Published April 2007
Foreign markets are like children's shoes: They offer plenty of room to grow. According to the Office of the United States Trade Representative, 95 percent of the world's consumers reside outside the United States. Some of those people have holes in their lives the exact size and shape of your product.
Entrepreneurs are getting the message. In a survey of 449 CEOs conducted by Inc. and Amar Bhidé, a professor at Columbia University's Graduate School of Business, 58 percent of those doing business overseas reported that foreign demand for their product was growing. Furthermore, just 12 percent of the stay-at-homes blamed their hesitation on a lack of demand. Anecdotally, a surprisingly large number of CEOs interviewed for this package--selling everything from trash-compacting equipment to toothbrushes to public relations--have been making money overseas for a decade or more. Perhaps the question facing businesses pondering globalization should not be "Why?" but rather "Why not?"

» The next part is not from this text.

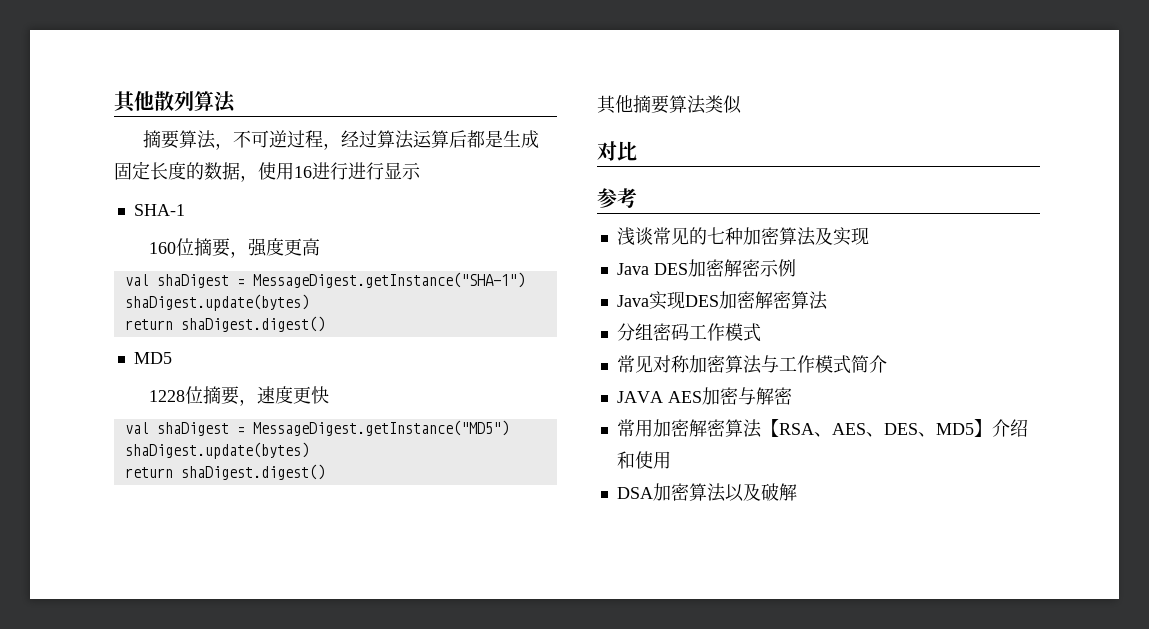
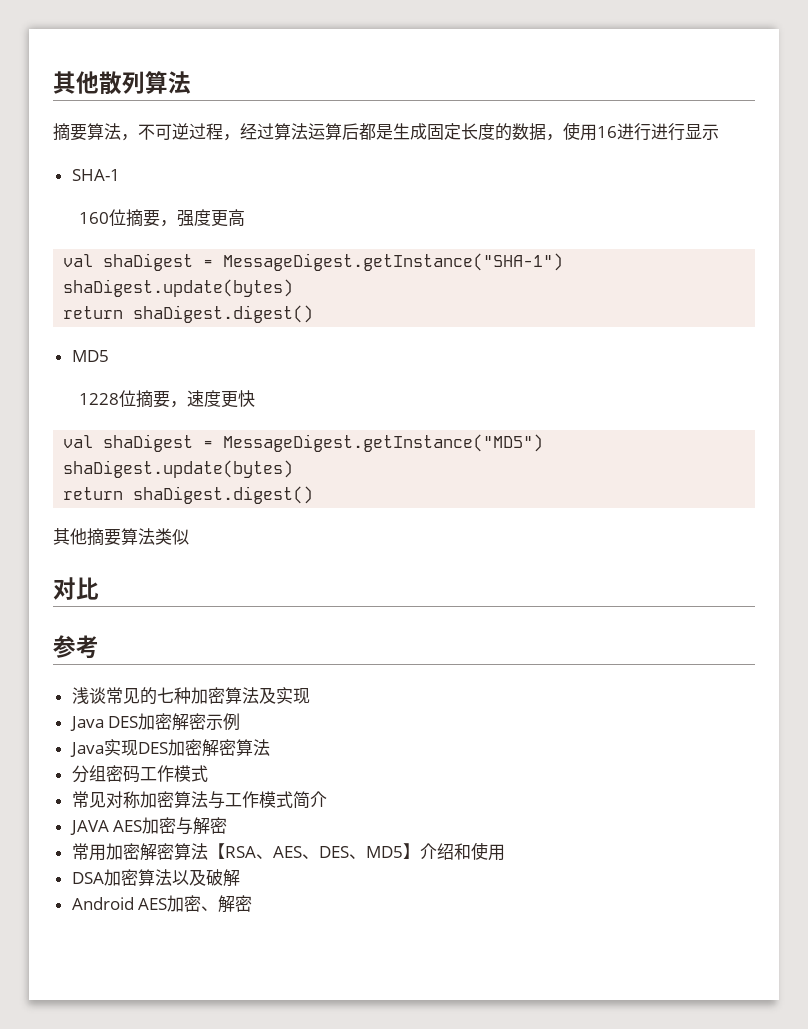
(797, 492) none -> [71,895,253,913] // Android AES加密、解密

Certainly our respondents offered plenty of reasonable why-nots: language and cultural barriers, the complexity of running a global organization, difficulty finding the right partners, and--most commonly--an overfull plate at home. But most of those are reasons why not now. By contrast, the reasons to at least start sussing out a global strategy reflect long-term realities:
Because it's where your customers are, or will be. The aforementioned 95 percent (six-plus billion) of consumers living outside the United States are a toothsome prospect. That's virtually all new business--and what's more, business whose brand loyalties are likely still in play. Business-to-business firms may feel the more immediate imperative. Small and midsize companies are launching operations overseas and large corporations are already there. If the client you serve in Venice Beach gives you his or her business in Venice as well, you can use that account to pilot-fish your way into a new market.
Because the other guy is doing it. If you're not up to serving your globalizing clients, someone else will be. Burgeoning entrepreneurial cultures in many countries are spawning businesses that can offer your customers invaluable local insight and contacts. Such competitors often charge less. Then, foot in the door, they may persuade your customers--many of which are winnowing supply chains--that they can also do the job in the United States. Fight them there, so you don't have to fight them here.
Because you're wired. The Internet famously gave Yao Ming-size footprints to Willie Shoemaker-size companies. In the '90s, many small businesses went global unintentionally as nascent search engines directed foreign customers to their websites. Now businesses use low-cost tools such as Skype (NASDAQ:EBAY) and WebEx (NASDAQ:WEBX) to assemble coherent virtual enterprises using the best talent around the world. Global commerce predates e-commerce, yet arguably the former has become a subset of the latter.
Because it's what entrepreneurs do. To wax deductive: Globalizing is risky. Entrepreneurs embrace risk. Therefore entrepreneurs embrace globalization. Of course there's risk and then there's risk, with the latter including such potential spoilers as an unfamiliar language, an alien business landscape, untested partners, and political volatility. Still, the chance to try new things in new places is like a jumper cable to the entrepreneurial engine. Several company owners we spoke with described running their international efforts as the most exciting aspect of doing business, not just for themselves but for employees as well.
On the pages that follow, you'll read about the spectrum of opportunities and obstacles facing global-minded entrepreneurs. Like the Internet fledglings of a decade ago, these company owners are working out the rules as they go, drawing lessons from failures and successes alike. They see the scale of battle growing, and they are girding for it. A single country cannot contain their ambitions.
The world really is your oyster. Whether it produces pearls or just grit is up to you.